20. Introduction to Data Analysis with Pandas

Level: AdvancedDuration: 42m

What Is Pandas?

Pandas is a powerful Python library used for data analysis and manipulation. It provides easy-to-use data structures like Series (1D) and DataFrames (2D) to work with structured data, such as CSV files, Excel sheets, or SQL tables.

Installing Pandas

bash
pip install pandas

Make sure your environment has Pandas installed. You can also install `numpy` and `matplotlib` alongside for numeric operations and visualizations.

Series and DataFrames

A Series is like a column of data, while a DataFrame is like a table with rows and columns. DataFrames are the most commonly used structure in Pandas.

python
import pandas as pd

# Creating a Series
ages = pd.Series([25, 30, 22, 40])
print(ages)

# Creating a DataFrame
data = {'Name': ['Alice', 'Bob', 'Charlie'], 'Age': [25, 30, 22]}
df = pd.DataFrame(data)
print(df)

Reading and Writing Data

python
# Read CSV
csv_df = pd.read_csv('data.csv')
# Write CSV
df.to_csv('output.csv', index=False)

Inspecting Data

python
print(df.head())       # first 5 rows
print(df.info())       # summary info
print(df.describe())   # stats for numeric columns

Filtering and Selecting Data

python
# Select a column
print(df['Name'])

# Filter rows
adults = df[df['Age'] >= 25]
print(adults)

Basic Aggregations

python
print(df['Age'].mean())
print(df['Age'].sum())
print(df['Age'].max())

Adding and Removing Columns

python
df['Age_in_5_years'] = df['Age'] + 5
print(df)
df.drop('Age_in_5_years', axis=1, inplace=True)
print(df)

Best Practices

  • Always inspect data before analysis using `head()`, `info()`, and `describe()`.
  • Use vectorized operations instead of loops for performance.
  • Keep column names consistent and readable.
  • Chain operations carefully to avoid unintended side-effects.

Common Misconceptions

  • Pandas is not just for CSVs — it can handle Excel, SQL, JSON, and more.
  • Operations on DataFrames do not always modify in place unless specified.
  • Indexing can be tricky; understand the difference between `loc` and `iloc`.

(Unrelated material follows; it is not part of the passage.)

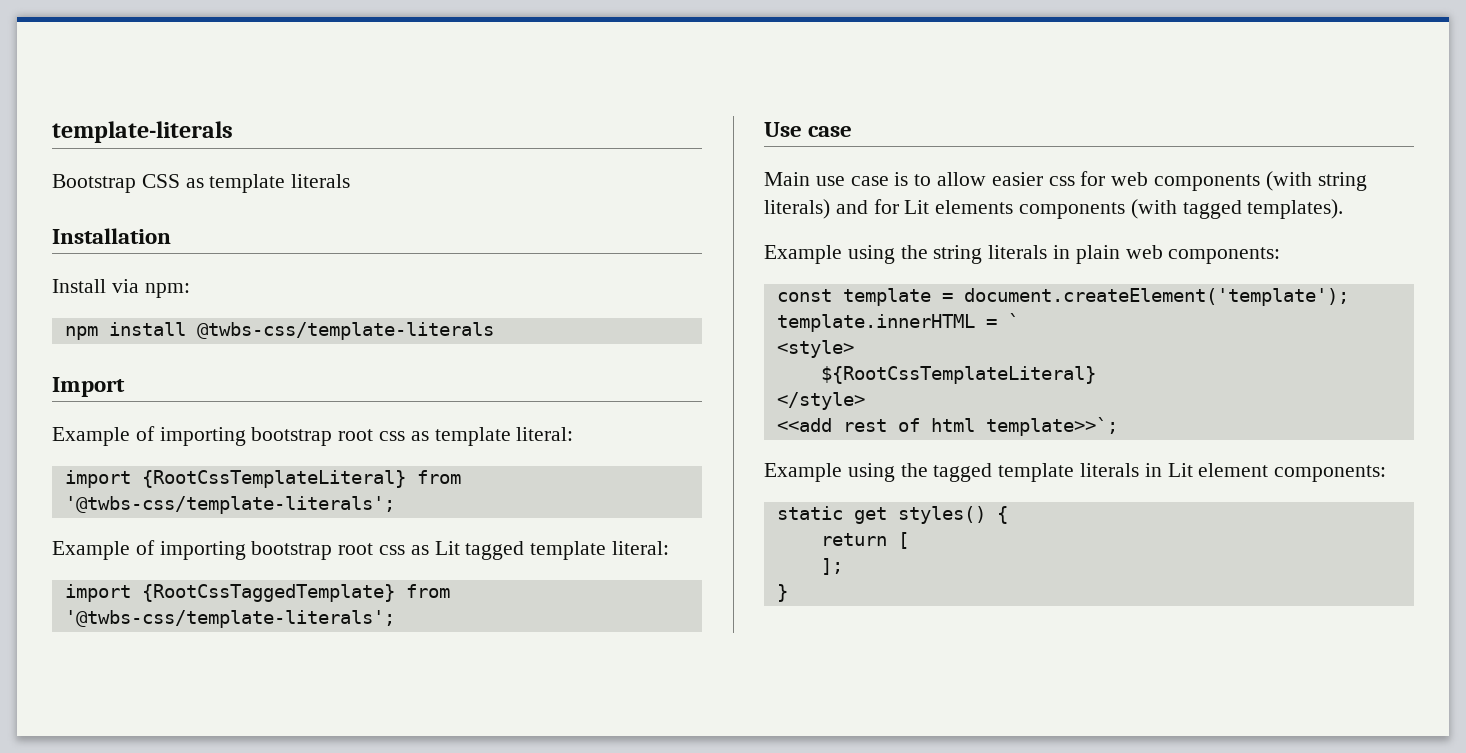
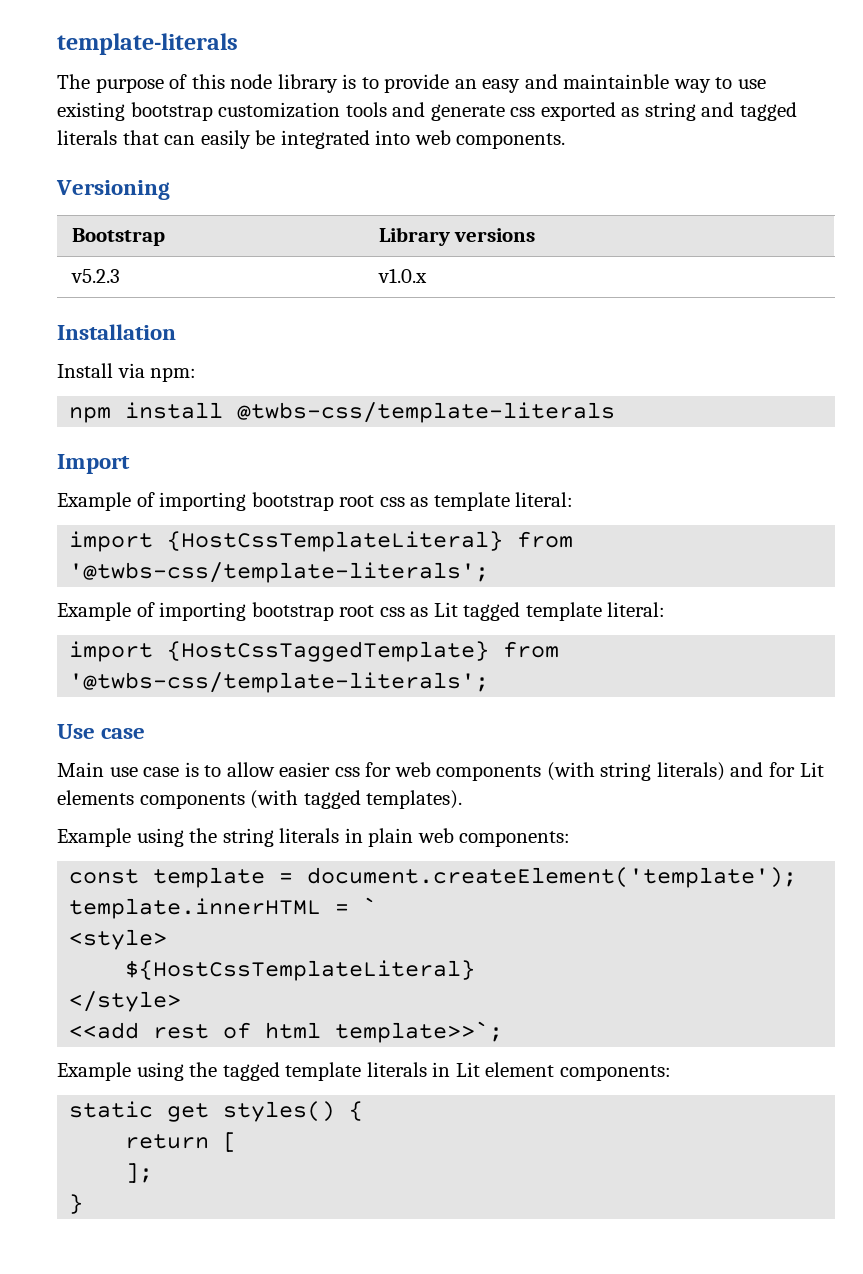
[52,174,351,193] Bootstrap CSS as template literals -> [57,74,767,93] [57,102,797,121] [57,130,566,149] [56,180,170,200] [71,228,165,246] [378,227,536,246] [70,269,120,283] [377,268,427,283] The purpose of this node library is to provide an easy and maintainble way to use existing bootstrap customization tools and generate css exported as string and tagged literals that can easily be integrated into web components. // Versioning // Bootstrap | Library versions // v5.2.3 | v1.0.x
[141,470,406,488] {RootCssTemplateLiteral} -> [167,531,504,552] {HostCssTemplateLiteral}
[141,584,395,602] {RootCssTaggedTemplate} -> [167,641,490,662] {HostCssTaggedTemplate}
[820,366,1096,384] ${RootCssTemplateLiteral} -> [125,960,476,981] ${HostCssTemplateLiteral}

Pandas Official Documentation

💡 Think of Pandas as Excel in Python: you can read data, analyze it, filter, and perform calculations — all programmatically.

Mini Project Step

Load a CSV file with sales data. Calculate total sales per product, filter products above a certain threshold, and create a new column showing the discounted price (10% off).